## Work instruction
Your reply should consist solely of the number of lines in the data that contain "warn".

── Data for the task ──

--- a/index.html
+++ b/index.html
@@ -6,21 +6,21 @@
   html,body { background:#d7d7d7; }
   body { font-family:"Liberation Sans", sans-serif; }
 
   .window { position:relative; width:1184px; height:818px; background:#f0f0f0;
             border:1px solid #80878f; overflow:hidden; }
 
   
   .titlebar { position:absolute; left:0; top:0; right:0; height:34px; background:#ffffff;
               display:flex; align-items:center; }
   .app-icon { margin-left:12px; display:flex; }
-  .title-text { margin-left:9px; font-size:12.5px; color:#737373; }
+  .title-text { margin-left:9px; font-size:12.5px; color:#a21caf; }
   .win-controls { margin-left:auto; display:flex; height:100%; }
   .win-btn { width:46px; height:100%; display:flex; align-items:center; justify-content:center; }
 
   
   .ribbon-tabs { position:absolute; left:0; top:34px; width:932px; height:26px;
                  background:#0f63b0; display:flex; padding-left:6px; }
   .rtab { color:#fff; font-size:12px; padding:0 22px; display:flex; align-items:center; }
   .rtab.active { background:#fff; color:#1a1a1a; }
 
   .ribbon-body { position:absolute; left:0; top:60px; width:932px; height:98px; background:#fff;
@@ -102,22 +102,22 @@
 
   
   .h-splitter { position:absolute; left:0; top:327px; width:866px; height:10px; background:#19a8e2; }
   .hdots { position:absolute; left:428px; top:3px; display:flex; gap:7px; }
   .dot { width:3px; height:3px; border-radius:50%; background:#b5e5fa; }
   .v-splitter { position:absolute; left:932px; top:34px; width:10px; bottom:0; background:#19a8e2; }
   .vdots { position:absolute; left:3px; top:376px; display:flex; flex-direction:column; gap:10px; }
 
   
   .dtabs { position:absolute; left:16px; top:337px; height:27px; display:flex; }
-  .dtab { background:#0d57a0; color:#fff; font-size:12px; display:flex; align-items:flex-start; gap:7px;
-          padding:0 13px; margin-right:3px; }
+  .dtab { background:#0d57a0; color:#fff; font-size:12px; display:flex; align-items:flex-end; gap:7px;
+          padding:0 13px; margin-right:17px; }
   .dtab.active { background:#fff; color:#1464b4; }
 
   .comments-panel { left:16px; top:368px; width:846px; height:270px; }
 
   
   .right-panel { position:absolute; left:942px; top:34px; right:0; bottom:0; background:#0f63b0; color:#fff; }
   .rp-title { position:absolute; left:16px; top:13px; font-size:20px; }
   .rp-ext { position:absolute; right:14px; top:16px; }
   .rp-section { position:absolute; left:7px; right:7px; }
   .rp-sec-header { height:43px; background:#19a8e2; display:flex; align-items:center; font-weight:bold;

───
── Data for the task ──

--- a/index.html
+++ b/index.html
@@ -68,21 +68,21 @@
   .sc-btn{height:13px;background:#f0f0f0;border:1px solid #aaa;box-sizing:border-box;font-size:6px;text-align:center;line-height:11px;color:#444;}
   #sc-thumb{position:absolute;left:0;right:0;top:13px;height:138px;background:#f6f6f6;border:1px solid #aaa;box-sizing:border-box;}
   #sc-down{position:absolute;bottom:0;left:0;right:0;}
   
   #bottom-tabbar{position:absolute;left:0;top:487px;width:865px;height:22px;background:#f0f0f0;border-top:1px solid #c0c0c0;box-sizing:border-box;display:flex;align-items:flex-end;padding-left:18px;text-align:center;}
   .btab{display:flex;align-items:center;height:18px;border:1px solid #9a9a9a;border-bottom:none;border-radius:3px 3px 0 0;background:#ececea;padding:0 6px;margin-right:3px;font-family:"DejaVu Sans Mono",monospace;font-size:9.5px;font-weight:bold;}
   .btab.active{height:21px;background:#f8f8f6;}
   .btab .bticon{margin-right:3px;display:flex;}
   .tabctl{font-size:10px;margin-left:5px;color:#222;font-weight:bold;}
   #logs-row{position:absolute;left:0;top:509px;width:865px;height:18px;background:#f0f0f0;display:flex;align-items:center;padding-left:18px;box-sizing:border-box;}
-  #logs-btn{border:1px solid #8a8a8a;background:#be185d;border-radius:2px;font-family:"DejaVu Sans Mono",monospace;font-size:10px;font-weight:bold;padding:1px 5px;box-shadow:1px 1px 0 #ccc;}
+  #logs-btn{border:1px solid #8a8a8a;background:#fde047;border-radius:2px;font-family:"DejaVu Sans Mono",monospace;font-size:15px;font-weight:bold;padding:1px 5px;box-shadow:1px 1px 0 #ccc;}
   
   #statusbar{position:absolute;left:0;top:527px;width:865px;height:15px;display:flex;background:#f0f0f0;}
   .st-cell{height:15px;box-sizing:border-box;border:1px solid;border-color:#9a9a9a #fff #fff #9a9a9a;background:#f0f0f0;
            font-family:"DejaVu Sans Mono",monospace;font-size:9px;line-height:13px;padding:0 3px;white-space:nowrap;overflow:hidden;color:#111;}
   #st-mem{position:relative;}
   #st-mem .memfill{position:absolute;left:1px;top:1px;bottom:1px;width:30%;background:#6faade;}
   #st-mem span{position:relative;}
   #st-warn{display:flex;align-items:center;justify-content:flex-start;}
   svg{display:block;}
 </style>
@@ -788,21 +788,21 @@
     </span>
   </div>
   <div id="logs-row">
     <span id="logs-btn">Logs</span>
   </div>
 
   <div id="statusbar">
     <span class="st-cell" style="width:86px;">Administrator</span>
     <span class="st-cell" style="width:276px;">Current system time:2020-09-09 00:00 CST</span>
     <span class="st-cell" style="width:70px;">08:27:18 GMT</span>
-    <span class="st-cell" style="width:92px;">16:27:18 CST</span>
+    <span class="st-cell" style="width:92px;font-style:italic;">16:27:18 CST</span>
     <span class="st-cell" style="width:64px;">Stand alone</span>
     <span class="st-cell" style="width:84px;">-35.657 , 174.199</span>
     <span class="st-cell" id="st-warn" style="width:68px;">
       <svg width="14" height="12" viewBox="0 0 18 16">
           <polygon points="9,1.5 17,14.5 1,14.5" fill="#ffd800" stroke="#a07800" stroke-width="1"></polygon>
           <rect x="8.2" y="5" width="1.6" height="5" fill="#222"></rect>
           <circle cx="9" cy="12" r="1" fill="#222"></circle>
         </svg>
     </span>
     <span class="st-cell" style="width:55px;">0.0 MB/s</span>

───

## Answer for this exercise
2